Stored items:
((

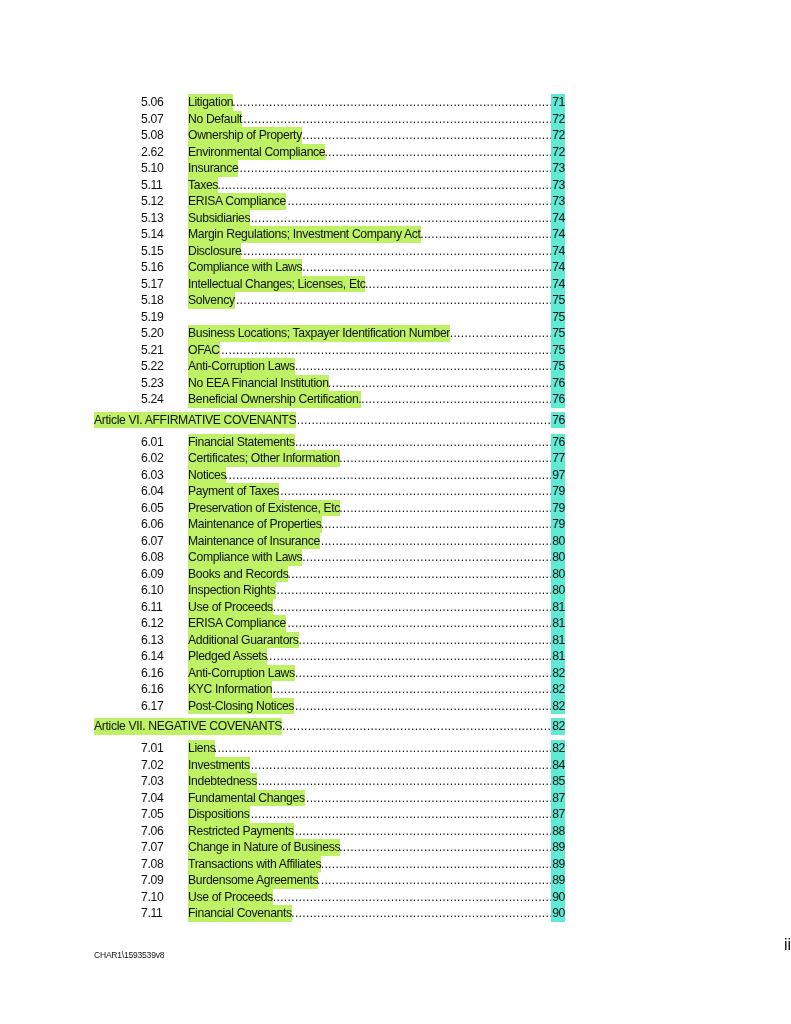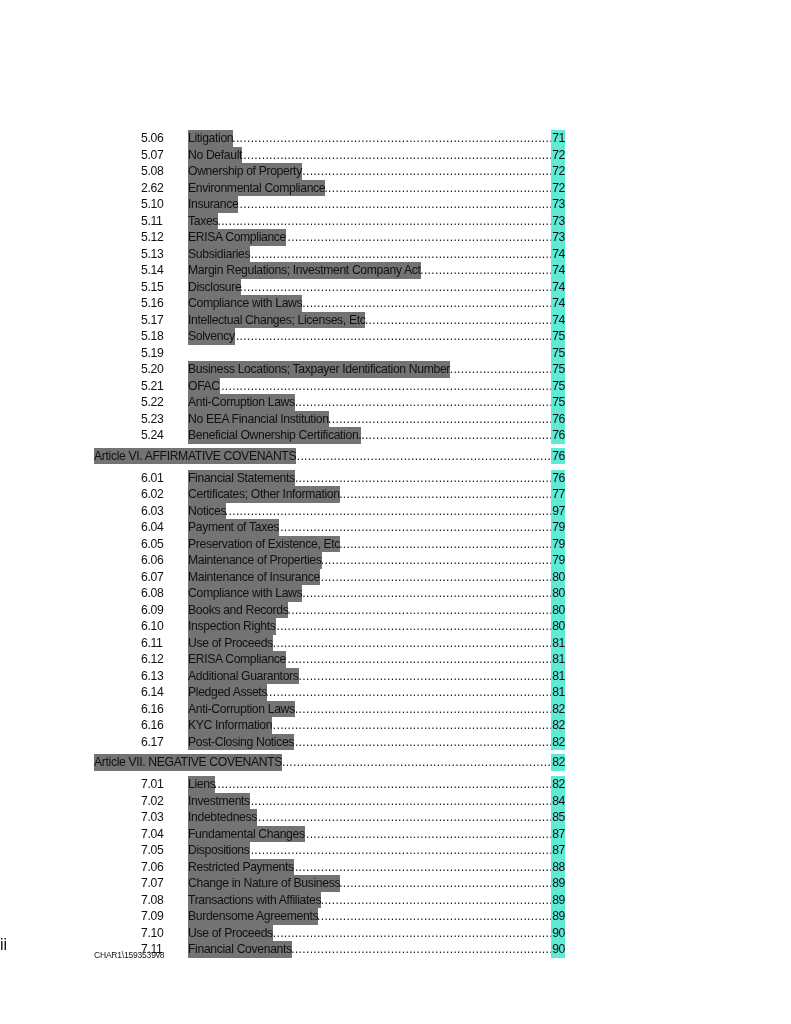--- a/index.html
+++ b/index.html
@@ -5,7 +5,7 @@
   html, body { margin: 0; padding: 0; background: #ffffff; }
   body { width: 791px; height: 1024px; position: relative; overflow: hidden;
          font-family: "Liberation Sans", sans-serif; color: #111; }
-  .toc { position: absolute; left: 0; top: 94px; width: 657px; margin-top: 36px; }
+  .toc { position: absolute; left: 0; top: 94px; width: 657px; }
   .row { position: relative; height: 16.5px; font-size: 12.2px; line-height: 16.5px;
          letter-spacing: -0.35px; white-space: nowrap; }
   .row .num { position: absolute; left: 141px; }

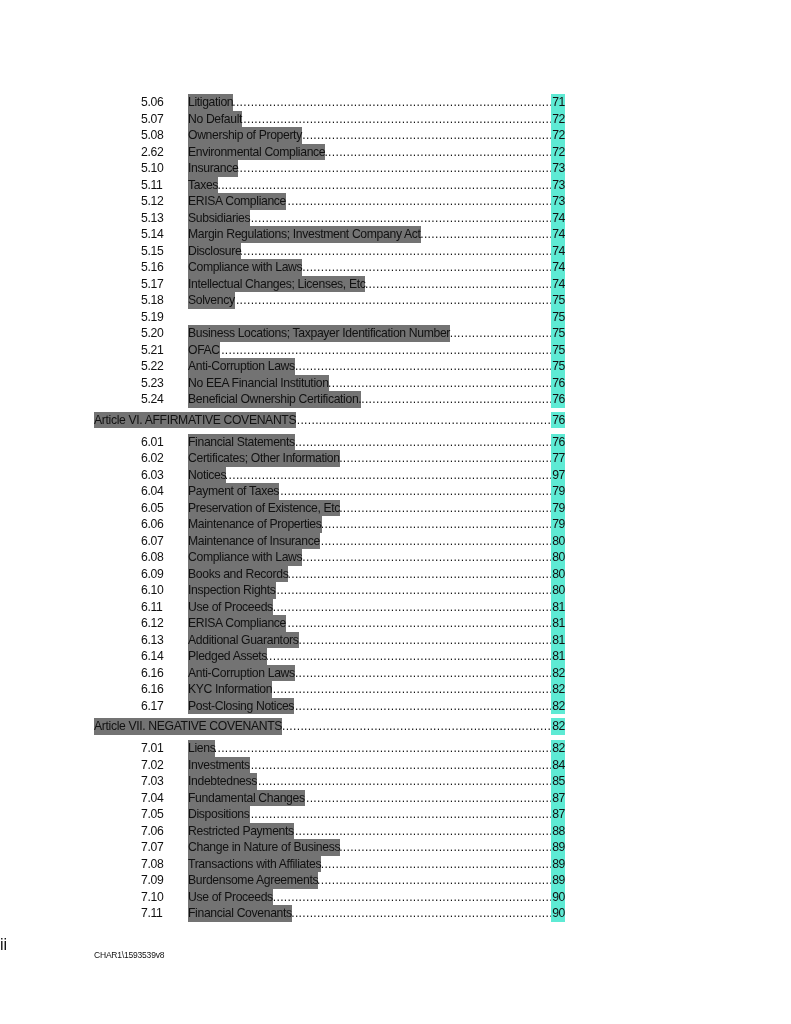--- a/index.html
+++ b/index.html
@@ -12,7 +12,7 @@
   .row .title-wrap { position: absolute; left: 188px; right: 93px; overflow: hidden; }
   .row.article .title-wrap { left: 94px; }
   .row .title-wrap::after { content: ".................................................................................................................................................................................................................................................................................................................................................................................."; position: absolute; letter-spacing: 0.3px; }
-  .row .title { background: #737373; position: relative; z-index: 1; }
+  .row .title { background: #bef264; position: relative; z-index: 1; }
   .title-wrap { display: flex; }
   .row .page { position: absolute; right: 92px; background: #5eead4; padding-left: 1px; }
   .row.article { height: 17px; margin-top: 4px; margin-bottom: 5px; }

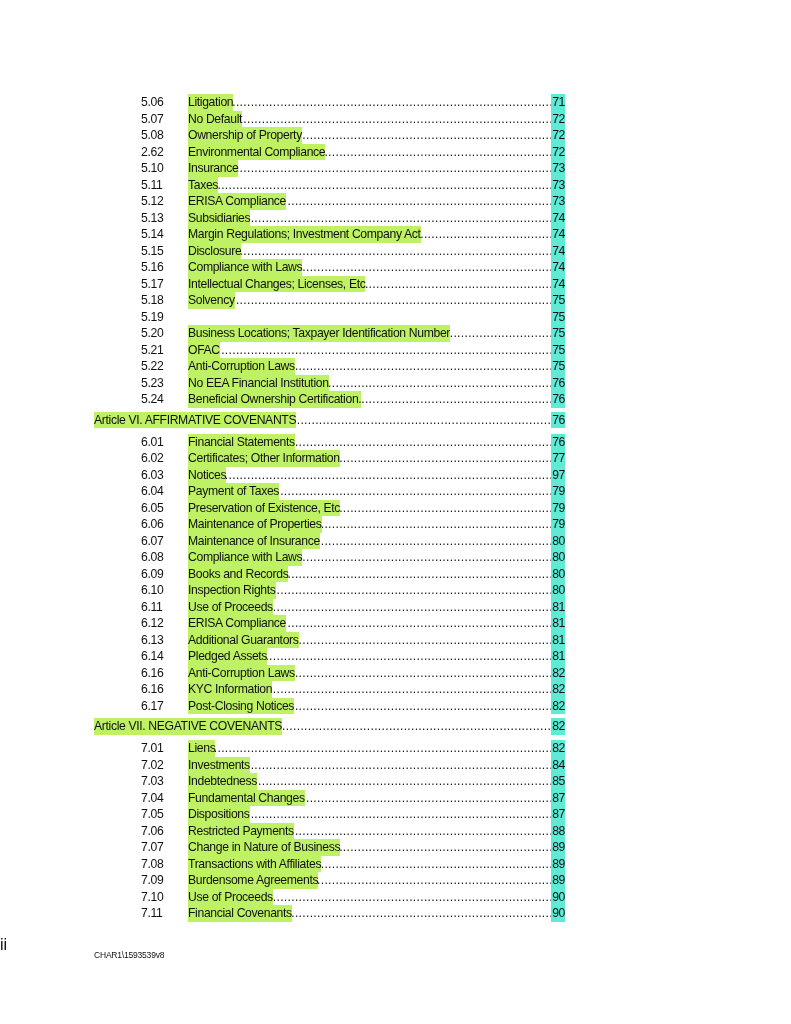--- a/index.html
+++ b/index.html
@@ -16,7 +16,7 @@
   .title-wrap { display: flex; }
   .row .page { position: absolute; right: 92px; background: #5eead4; padding-left: 1px; }
   .row.article { height: 17px; margin-top: 4px; margin-bottom: 5px; }
-  .page-number { position: absolute; top: 936px; left: 0; width: 791px; text-align: left; font-size: 16px; }
+  .page-number { position: absolute; top: 936px; left: 0; width: 791px; text-align: right; font-size: 16px; }
   .doc-id { position: absolute; top: 950px; left: 94px; font-size: 8.5px; letter-spacing: -0.2px; text-align: right; }
 </style>
 </head>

))

* _TASK GOAL_
Although the records contain pictures, the copy should hold only their text, reproduced exactly.

* _ANSWER TO THE EXERCISE_
--- a/index.html
+++ b/index.html
@@ -5,7 +5,7 @@
   html, body { margin: 0; padding: 0; background: #ffffff; }
   body { width: 791px; height: 1024px; position: relative; overflow: hidden;
          font-family: "Liberation Sans", sans-serif; color: #111; }
-  .toc { position: absolute; left: 0; top: 94px; width: 657px; margin-top: 36px; }
+  .toc { position: absolute; left: 0; top: 94px; width: 657px; }
   .row { position: relative; height: 16.5px; font-size: 12.2px; line-height: 16.5px;
          letter-spacing: -0.35px; white-space: nowrap; }
   .row .num { position: absolute; left: 141px; }

--- a/index.html
+++ b/index.html
@@ -12,7 +12,7 @@
   .row .title-wrap { position: absolute; left: 188px; right: 93px; overflow: hidden; }
   .row.article .title-wrap { left: 94px; }
   .row .title-wrap::after { content: ".................................................................................................................................................................................................................................................................................................................................................................................."; position: absolute; letter-spacing: 0.3px; }
-  .row .title { background: #737373; position: relative; z-index: 1; }
+  .row .title { background: #bef264; position: relative; z-index: 1; }
   .title-wrap { display: flex; }
   .row .page { position: absolute; right: 92px; background: #5eead4; padding-left: 1px; }
   .row.article { height: 17px; margin-top: 4px; margin-bottom: 5px; }

--- a/index.html
+++ b/index.html
@@ -16,7 +16,7 @@
   .title-wrap { display: flex; }
   .row .page { position: absolute; right: 92px; background: #5eead4; padding-left: 1px; }
   .row.article { height: 17px; margin-top: 4px; margin-bottom: 5px; }
-  .page-number { position: absolute; top: 936px; left: 0; width: 791px; text-align: left; font-size: 16px; }
+  .page-number { position: absolute; top: 936px; left: 0; width: 791px; text-align: right; font-size: 16px; }
   .doc-id { position: absolute; top: 950px; left: 94px; font-size: 8.5px; letter-spacing: -0.2px; text-align: right; }
 </style>
 </head>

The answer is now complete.